Front-end code change data:
++++++++

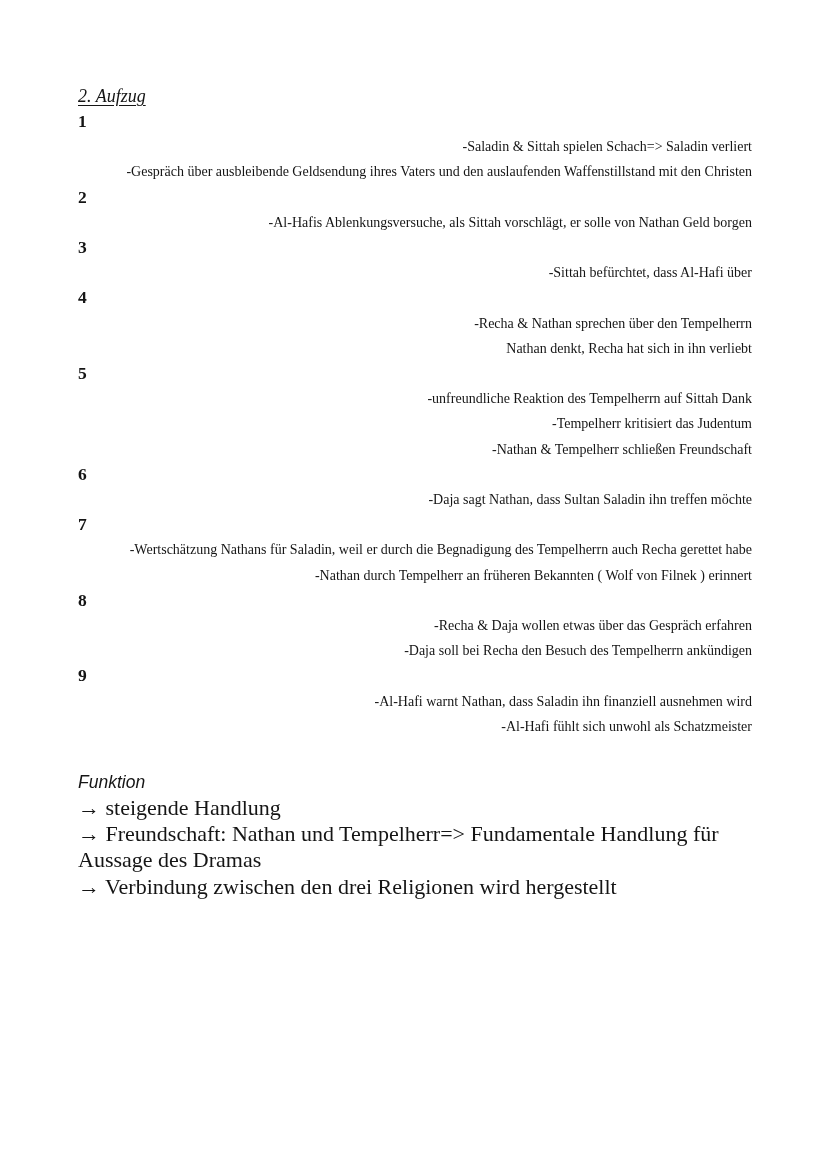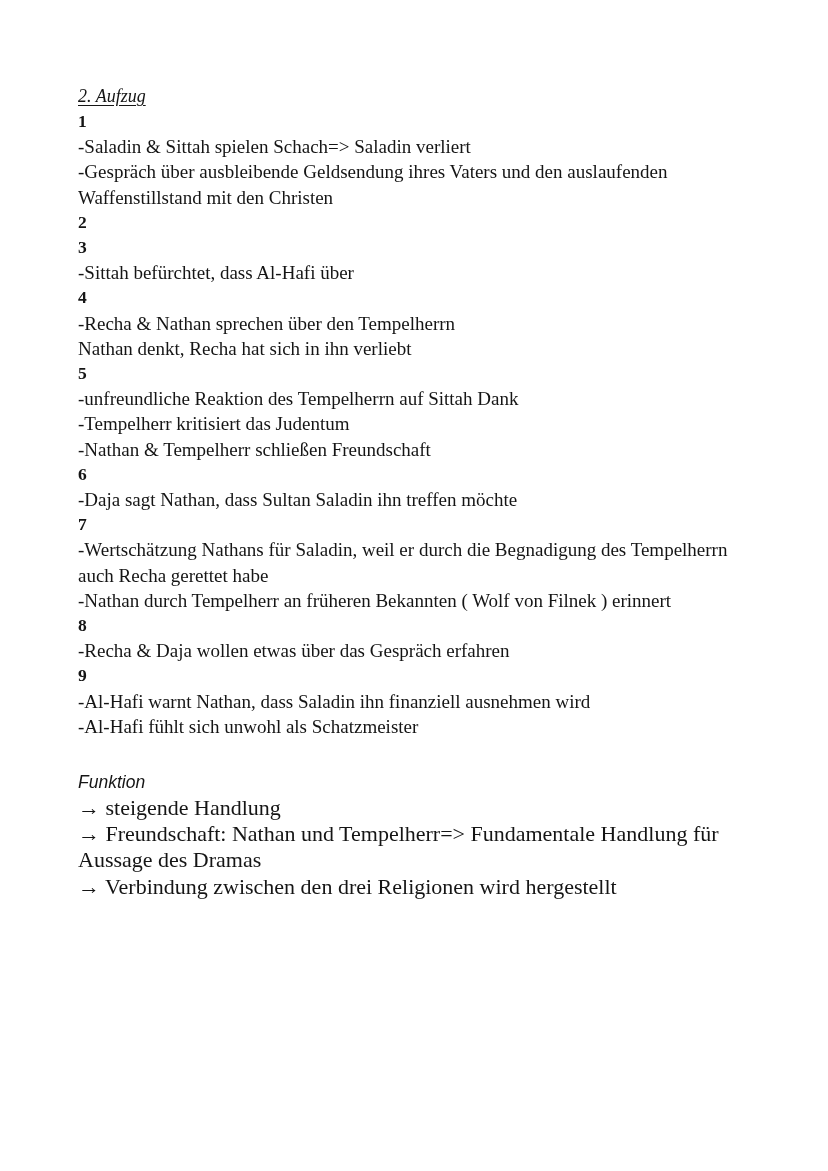--- a/index.html
+++ b/index.html
@@ -26,22 +26,23 @@
     font-style: italic;
     text-decoration: underline;
     text-underline-offset: 3px;
   }
   .scene-number {
     font-size: 17.5px;
     line-height: 25.2px;
     font-weight: bold;
   }
   .line {
-    font-size: 19px;
+    font-size: 14px;
     line-height: 25.2px;
+    text-align: right;
   }
   .funktion-heading {
     font-family: "Liberation Sans", sans-serif;
     font-size: 17.5px;
     line-height: 26px;
     font-weight: normal;
     font-style: italic;
     margin-top: 30px;
   }
   .funktion-item {
@@ -53,36 +54,38 @@
 <body>
 
 <div class="page">
   <div class="doc-heading">2. Aufzug</div>
 
   <div>
       <div class="scene-number">1</div>
       <div class="line">-Saladin &amp; Sittah spielen Schach=&gt; Saladin verliert</div>
       <div class="line">-Gespräch über ausbleibende Geldsendung ihres Vaters und den auslaufenden Waffenstillstand mit den Christen</div>
       <div class="scene-number">2</div>
+      <div class="line">-Al-Hafis Ablenkungsversuche, als Sittah vorschlägt, er solle von Nathan Geld borgen</div>
       <div class="scene-number">3</div>
       <div class="line">-Sittah befürchtet, dass Al-Hafi über</div>
       <div class="scene-number">4</div>
       <div class="line">-Recha &amp; Nathan sprechen über den Tempelherrn</div>
       <div class="line">Nathan denkt, Recha hat sich in ihn verliebt</div>
       <div class="scene-number">5</div>
       <div class="line">-unfreundliche Reaktion des Tempelherrn auf Sittah Dank</div>
       <div class="line">-Tempelherr kritisiert das Judentum</div>
       <div class="line">-Nathan &amp; Tempelherr schließen Freundschaft</div>
       <div class="scene-number">6</div>
       <div class="line">-Daja sagt Nathan, dass Sultan Saladin ihn treffen möchte</div>
       <div class="scene-number">7</div>
       <div class="line">-Wertschätzung Nathans für Saladin, weil er durch die Begnadigung des Tempelherrn auch Recha gerettet habe</div>
       <div class="line">-Nathan durch Tempelherr an früheren Bekannten ( Wolf von Filnek ) erinnert</div>
       <div class="scene-number">8</div>
       <div class="line">-Recha &amp; Daja wollen etwas über das Gespräch erfahren</div>
+      <div class="line">-Daja soll bei Recha den Besuch des Tempelherrn ankündigen</div>
       <div class="scene-number">9</div>
       <div class="line">-Al-Hafi warnt Nathan, dass Saladin ihn finanziell ausnehmen wird</div>
       <div class="line">-Al-Hafi fühlt sich unwohl als Schatzmeister</div>
     </div>
 
   <div class="funktion-heading">Funktion</div>
 
   <div>
       <div class="funktion-item">→ steigende Handlung</div>
       <div class="funktion-item">→ Freundschaft: Nathan und Tempelherr=&gt; Fundamentale Handlung für Aussage des Dramas</div>

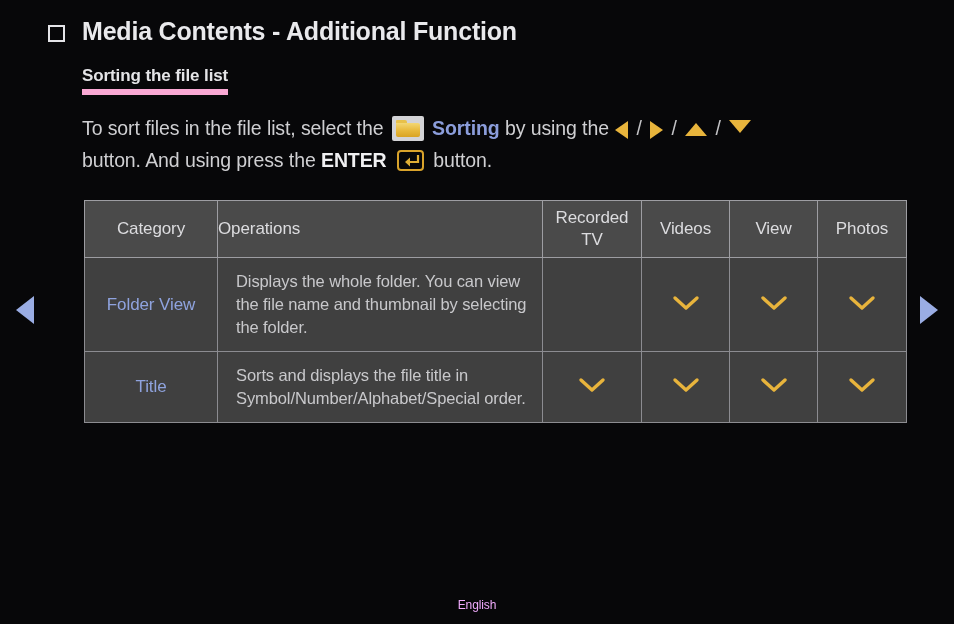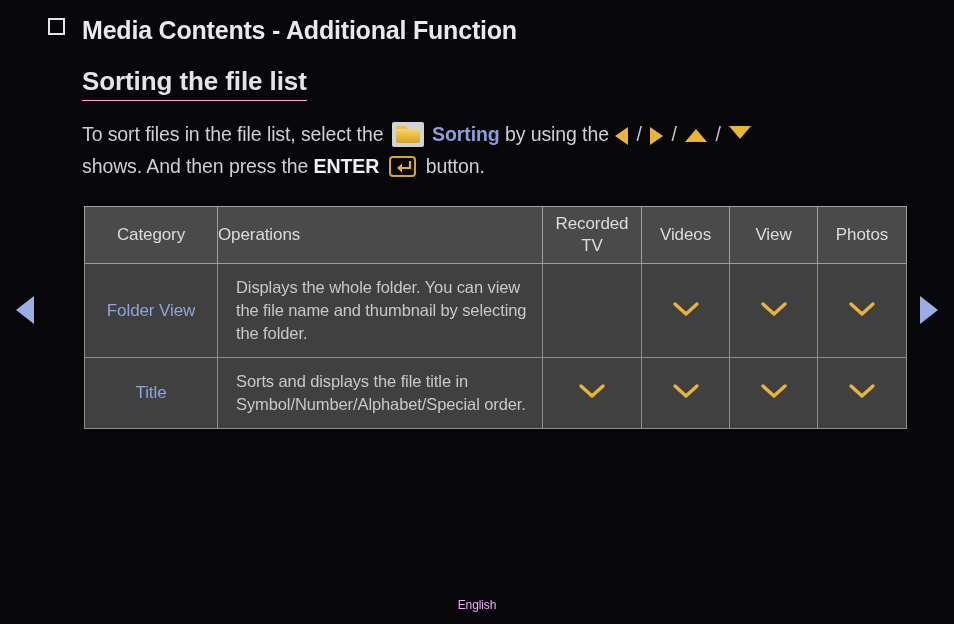--- a/index.html
+++ b/index.html
@@ -13,20 +13,21 @@
 
   body {
     font-family: "Liberation Sans", sans-serif;
     color: #d6d6d6;
     position: relative;
   }
 
   
   .page-title-row {
     display: flex;
+    align-items: center;
     padding: 16px 0 0 48px;
     height: 46px;
   }
 
   .square-bullet {
     position: relative;
     width: 15px;
     height: 15px;
     flex: 0 0 auto;
     margin-right: 19px;
@@ -57,24 +58,24 @@
     font-weight: bold;
     color: #e9e9ec;
     letter-spacing: -0.2px;
     white-space: nowrap;
   }
 
   
   .section-heading {
     margin: 20px 0 0 82px;
     display: inline-block;
-    font-size: 26px;
+    font-size: 17px;
     font-weight: bold;
     color: #e4e4e7;
-    border-bottom: 1px solid #f9a8d4;
+    border-bottom: 6px solid #f9a8d4;
     padding-bottom: 3px;
     letter-spacing: -0.1px;
   }
 
   
   .body-para {
     margin: 17px 0 0 82px;
     font-size: 19.5px;
     line-height: 32px;
     color: #cfcfd2;
@@ -275,21 +276,21 @@
   <span class="kw-blue">Sorting</span>
   <span>by using the</span>
   <span class="tri tri-left"></span>
   <span class="slash">/</span>
   <span class="tri tri-right"></span>
   <span class="slash">/</span>
   <span class="tri tri-up"></span>
   <span class="slash">/</span>
   <span class="tri tri-down"></span>
   <br>
-  <span>shows. And then press the</span>
+  <span>button. And using press the</span>
   <span class="kw-bold">ENTER</span>
   <span class="enter-icon">
     <svg width="20" height="15" viewBox="0 0 20 15" xmlns="http://www.w3.org/2000/svg">
       <path d="M16 1 L16 8 L6 8" stroke="#dfae35" stroke-width="2.2" fill="none"></path>
       <path d="M8 3.5 L3 8 L8 12.5 Z" fill="#dfae35"></path>
     </svg>
   </span>
   <span>button.</span>
 </div>
 

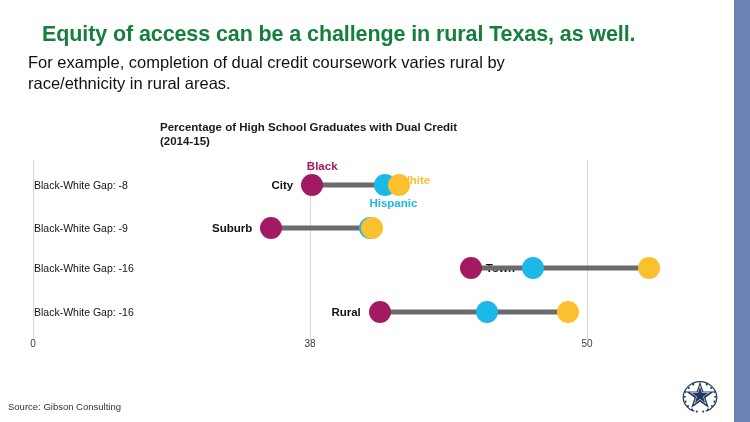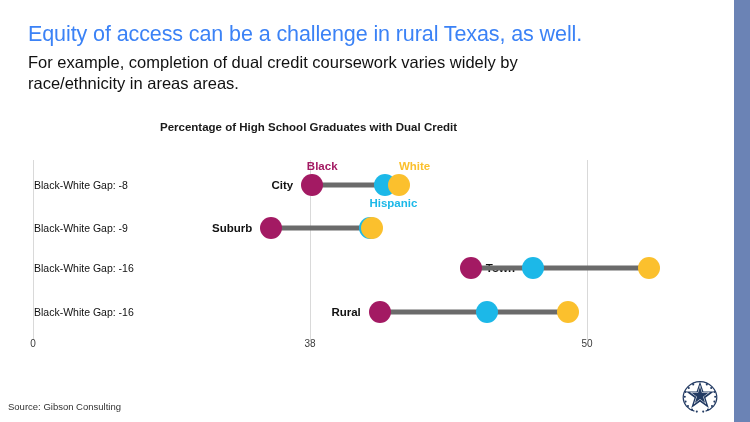--- a/index.html
+++ b/index.html
@@ -31,24 +31,25 @@
   
   .headline {
     position: absolute;
     left: 28px;
     top: 22px;
     width: 660px;
   }
   .headline-main {
     font-size: 21.5px;
     line-height: 1.15;
-    color: #3b82f6;
-    font-weight: 400;
+    color: #15803d;
+    font-weight: 700;
     letter-spacing: -0.1px;
     white-space: nowrap;
+    margin-left: 14px;
   }
   .headline-sub {
     margin-top: 5px;
     font-size: 16.5px;
     line-height: 1.32;
     color: #111111;
     font-weight: 400;
     max-width: 560px;
   }
 
@@ -131,21 +132,21 @@
   
   .series-label {
     position: absolute;
     font-size: 11.5px;
     font-weight: bold;
     white-space: nowrap;
     transform: translateX(-50%);
   }
   .series-label.black    { color: #A31A63; }
   .series-label.hispanic { color: #1CB8E8; }
-  .series-label.white    { color: #FBC02D; }
+  .series-label.white    { color: #FBC02D; margin-top: 14px; }
 
   
   .source {
     position: absolute;
     left: 8px;
     top: 401px;
     font-size: 9.5px;
     color: #333333;
     white-space: nowrap;
   }
@@ -159,25 +160,26 @@
 </style>
 </head>
 <body>
 
 <div id="slide">
 
   <div class="edge-bar"></div>
 
   <div class="headline">
     <div class="headline-main">Equity of access can be a challenge in rural Texas, as well.</div>
-    <div class="headline-sub">For example, completion of dual credit coursework varies widely by race/ethnicity in areas areas.</div>
+    <div class="headline-sub">For example, completion of dual credit coursework varies rural by race/ethnicity in rural areas.</div>
   </div>
 
   <div class="chart-title">
     <div>Percentage of High School Graduates with Dual Credit</div>
+    <div>(2014-15)</div>
   </div>
 
   <div class="plot" id="plot">
       <div class="gridline" style="left: 33px;"></div>
       <div class="axis-tick-label" style="left: 33px;">0</div>
       <div class="gridline" style="left: 310px;"></div>
       <div class="axis-tick-label" style="left: 310px;">38</div>
       <div class="gridline" style="left: 587px;"></div>
       <div class="axis-tick-label" style="left: 587px;">50</div>
       <div class="row" style="top: 185px;">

++++++++

Retype every entry above exactly and, please, skip the pictures.

◆ **Answer to this exercise**:
--- a/index.html
+++ b/index.html
@@ -26,22 +26,23 @@
     font-style: italic;
     text-decoration: underline;
     text-underline-offset: 3px;
   }
   .scene-number {
     font-size: 17.5px;
     line-height: 25.2px;
     font-weight: bold;
   }
   .line {
-    font-size: 19px;
+    font-size: 14px;
     line-height: 25.2px;
+    text-align: right;
   }
   .funktion-heading {
     font-family: "Liberation Sans", sans-serif;
     font-size: 17.5px;
     line-height: 26px;
     font-weight: normal;
     font-style: italic;
     margin-top: 30px;
   }
   .funktion-item {
@@ -53,36 +54,38 @@
 <body>
 
 <div class="page">
   <div class="doc-heading">2. Aufzug</div>
 
   <div>
       <div class="scene-number">1</div>
       <div class="line">-Saladin &amp; Sittah spielen Schach=&gt; Saladin verliert</div>
       <div class="line">-Gespräch über ausbleibende Geldsendung ihres Vaters und den auslaufenden Waffenstillstand mit den Christen</div>
       <div class="scene-number">2</div>
+      <div class="line">-Al-Hafis Ablenkungsversuche, als Sittah vorschlägt, er solle von Nathan Geld borgen</div>
       <div class="scene-number">3</div>
       <div class="line">-Sittah befürchtet, dass Al-Hafi über</div>
       <div class="scene-number">4</div>
       <div class="line">-Recha &amp; Nathan sprechen über den Tempelherrn</div>
       <div class="line">Nathan denkt, Recha hat sich in ihn verliebt</div>
       <div class="scene-number">5</div>
       <div class="line">-unfreundliche Reaktion des Tempelherrn auf Sittah Dank</div>
       <div class="line">-Tempelherr kritisiert das Judentum</div>
       <div class="line">-Nathan &amp; Tempelherr schließen Freundschaft</div>
       <div class="scene-number">6</div>
       <div class="line">-Daja sagt Nathan, dass Sultan Saladin ihn treffen möchte</div>
       <div class="scene-number">7</div>
       <div class="line">-Wertschätzung Nathans für Saladin, weil er durch die Begnadigung des Tempelherrn auch Recha gerettet habe</div>
       <div class="line">-Nathan durch Tempelherr an früheren Bekannten ( Wolf von Filnek ) erinnert</div>
       <div class="scene-number">8</div>
       <div class="line">-Recha &amp; Daja wollen etwas über das Gespräch erfahren</div>
+      <div class="line">-Daja soll bei Recha den Besuch des Tempelherrn ankündigen</div>
       <div class="scene-number">9</div>
       <div class="line">-Al-Hafi warnt Nathan, dass Saladin ihn finanziell ausnehmen wird</div>
       <div class="line">-Al-Hafi fühlt sich unwohl als Schatzmeister</div>
     </div>
 
   <div class="funktion-heading">Funktion</div>
 
   <div>
       <div class="funktion-item">→ steigende Handlung</div>
       <div class="funktion-item">→ Freundschaft: Nathan und Tempelherr=&gt; Fundamentale Handlung für Aussage des Dramas</div>

--- a/index.html
+++ b/index.html
@@ -13,20 +13,21 @@
 
   body {
     font-family: "Liberation Sans", sans-serif;
     color: #d6d6d6;
     position: relative;
   }
 
   
   .page-title-row {
     display: flex;
+    align-items: center;
     padding: 16px 0 0 48px;
     height: 46px;
   }
 
   .square-bullet {
     position: relative;
     width: 15px;
     height: 15px;
     flex: 0 0 auto;
     margin-right: 19px;
@@ -57,24 +58,24 @@
     font-weight: bold;
     color: #e9e9ec;
     letter-spacing: -0.2px;
     white-space: nowrap;
   }
 
   
   .section-heading {
     margin: 20px 0 0 82px;
     display: inline-block;
-    font-size: 26px;
+    font-size: 17px;
     font-weight: bold;
     color: #e4e4e7;
-    border-bottom: 1px solid #f9a8d4;
+    border-bottom: 6px solid #f9a8d4;
     padding-bottom: 3px;
     letter-spacing: -0.1px;
   }
 
   
   .body-para {
     margin: 17px 0 0 82px;
     font-size: 19.5px;
     line-height: 32px;
     color: #cfcfd2;
@@ -275,21 +276,21 @@
   <span class="kw-blue">Sorting</span>
   <span>by using the</span>
   <span class="tri tri-left"></span>
   <span class="slash">/</span>
   <span class="tri tri-right"></span>
   <span class="slash">/</span>
   <span class="tri tri-up"></span>
   <span class="slash">/</span>
   <span class="tri tri-down"></span>
   <br>
-  <span>shows. And then press the</span>
+  <span>button. And using press the</span>
   <span class="kw-bold">ENTER</span>
   <span class="enter-icon">
     <svg width="20" height="15" viewBox="0 0 20 15" xmlns="http://www.w3.org/2000/svg">
       <path d="M16 1 L16 8 L6 8" stroke="#dfae35" stroke-width="2.2" fill="none"></path>
       <path d="M8 3.5 L3 8 L8 12.5 Z" fill="#dfae35"></path>
     </svg>
   </span>
   <span>button.</span>
 </div>
 

--- a/index.html
+++ b/index.html
@@ -31,24 +31,25 @@
   
   .headline {
     position: absolute;
     left: 28px;
     top: 22px;
     width: 660px;
   }
   .headline-main {
     font-size: 21.5px;
     line-height: 1.15;
-    color: #3b82f6;
-    font-weight: 400;
+    color: #15803d;
+    font-weight: 700;
     letter-spacing: -0.1px;
     white-space: nowrap;
+    margin-left: 14px;
   }
   .headline-sub {
     margin-top: 5px;
     font-size: 16.5px;
     line-height: 1.32;
     color: #111111;
     font-weight: 400;
     max-width: 560px;
   }
 
@@ -131,21 +132,21 @@
   
   .series-label {
     position: absolute;
     font-size: 11.5px;
     font-weight: bold;
     white-space: nowrap;
     transform: translateX(-50%);
   }
   .series-label.black    { color: #A31A63; }
   .series-label.hispanic { color: #1CB8E8; }
-  .series-label.white    { color: #FBC02D; }
+  .series-label.white    { color: #FBC02D; margin-top: 14px; }
 
   
   .source {
     position: absolute;
     left: 8px;
     top: 401px;
     font-size: 9.5px;
     color: #333333;
     white-space: nowrap;
   }
@@ -159,25 +160,26 @@
 </style>
 </head>
 <body>
 
 <div id="slide">
 
   <div class="edge-bar"></div>
 
   <div class="headline">
     <div class="headline-main">Equity of access can be a challenge in rural Texas, as well.</div>
-    <div class="headline-sub">For example, completion of dual credit coursework varies widely by race/ethnicity in areas areas.</div>
+    <div class="headline-sub">For example, completion of dual credit coursework varies rural by race/ethnicity in rural areas.</div>
   </div>
 
   <div class="chart-title">
     <div>Percentage of High School Graduates with Dual Credit</div>
+    <div>(2014-15)</div>
   </div>
 
   <div class="plot" id="plot">
       <div class="gridline" style="left: 33px;"></div>
       <div class="axis-tick-label" style="left: 33px;">0</div>
       <div class="gridline" style="left: 310px;"></div>
       <div class="axis-tick-label" style="left: 310px;">38</div>
       <div class="gridline" style="left: 587px;"></div>
       <div class="axis-tick-label" style="left: 587px;">50</div>
       <div class="row" style="top: 185px;">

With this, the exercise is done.